Restoring Pivotal Cloud Foundry After Disaster

May 4, 2015 Duncan Winn

Joint work performed on this blog by Duncan Winn, Ferran Rodenas and Haydon Ryan.

I’ve been exploring how to recover from some disaster scenarios recently. Its important to ensure Pivotal Cloud Foundry (PCF) is disaster proof. If you’ve played around with Pivotal Cloud Foundry for a while you should be well aware of the four-levels of High Availability (HA).

Pivotal Cloud Foundry restarts your failed application processes.
Monit restarts your failed system processes.
Bosh looks after Pivotal Cloud Foundry, restarting failed VM’s if the resurrector plugin is on.
Finally you have the ability to stripe your apps and components across availability zones for a higher level of HA if your diskstore or AZ goes down.

All that is great. It saves pain and the need for cumbersome multi-layer manual clustering techniques. It ultimately makes your app life better.

But what about the unexpected disaster scenarios? Are there any critical components that, if they were to disappear, would leave you in bad way? What if someone with admin rights, say a disgruntled administrator on their way out the door was to login and delete key VMs? There are two VM’s that are not managed by Bosh and so will not “just come back“. These are the PCF Ops Manager VM and the Bosh Director VM. Without these two VM’s your system will still work, apps with still run, but you are stuck if you want to change your deployment and you lose your Bosh level of HA, the ability to bring VMs back, as the Bosh Director will not be there to invoke the resurrector plugin.

So how should you protect your environment in order to recover from these two VMs getting deleted? It turns out there are two things you need to do. One is well known—backing up the Ops Manager configuration, and the other, restoring Bosh itself, is less well known. So lets start with the easy step of backing up the Ops Manager.

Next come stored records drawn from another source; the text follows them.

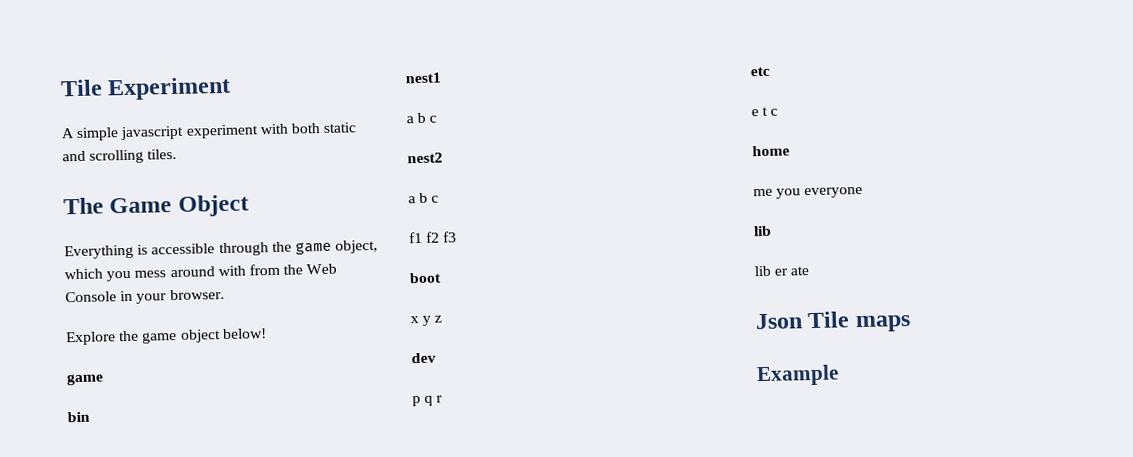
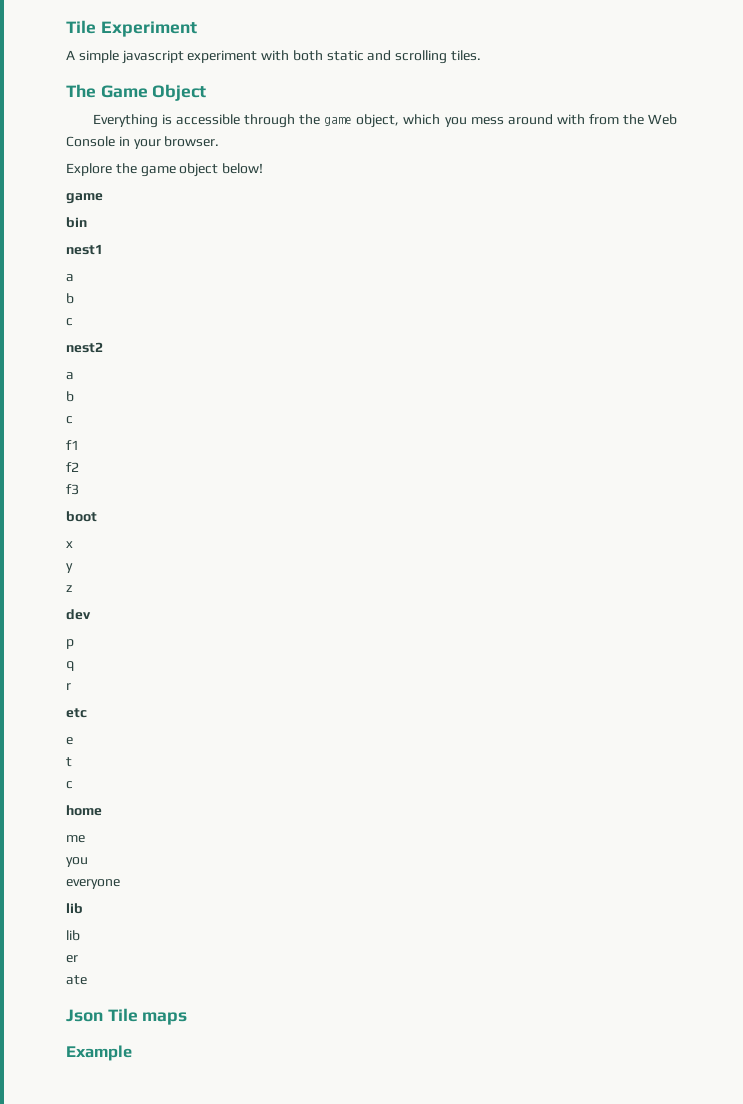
[417,112,427,124] b -> [66,293,74,304] // b //
[419,192,429,203] b -> [66,391,74,402] // b //
(423, 237) none -> (79, 445) //
(441, 237) none -> (79, 467) //
(419, 320) none -> (73, 544) //
(432, 320) none -> (73, 568) //
(421, 401) none -> (74, 644) //
(434, 400) none -> (74, 666) //
(759, 113) none -> (73, 741) //
(769, 111) none -> (72, 762) //
[776,188,802,199] you -> [66,857,88,867] // you //
(772, 271) none -> (80, 935) //
(790, 272) none -> (78, 959) //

In the PCF Ops Manager click on the icon and export the configuration (see http://docs.pivotal.io/pivotalcf/customizing/backup-settings.html#settings).

Then if your Ops Manager disappears you can simply create a new one and reimport the settings… easy!

So, what about restoring the Bosh Director VM? For PCF we are using a single instance Bosh VM. If this goes away you can’t just create a new Bosh and import all the deployment manifests again because Bosh and Ops Manager are tightly coupled, along with Bosh and your deployment (via the Bosh agents and the Bosh Director). So the general thought is that if Bosh goes away you are, to put it mildly, in a bad way!

If you still have the original Bosh manifest (lets call it bosh.yml) then you can bring your original Bosh back. This is providing you have a snapshot of the disk volume that contains the Bosh postgres DB and blobstore, or you use an external DB like MySQL on AWS-RDS and an external blobstore like AWS-S3. You must however bring that Bosh back on the original IP as Ops Manager still stores the Bosh IP from the original Bosh.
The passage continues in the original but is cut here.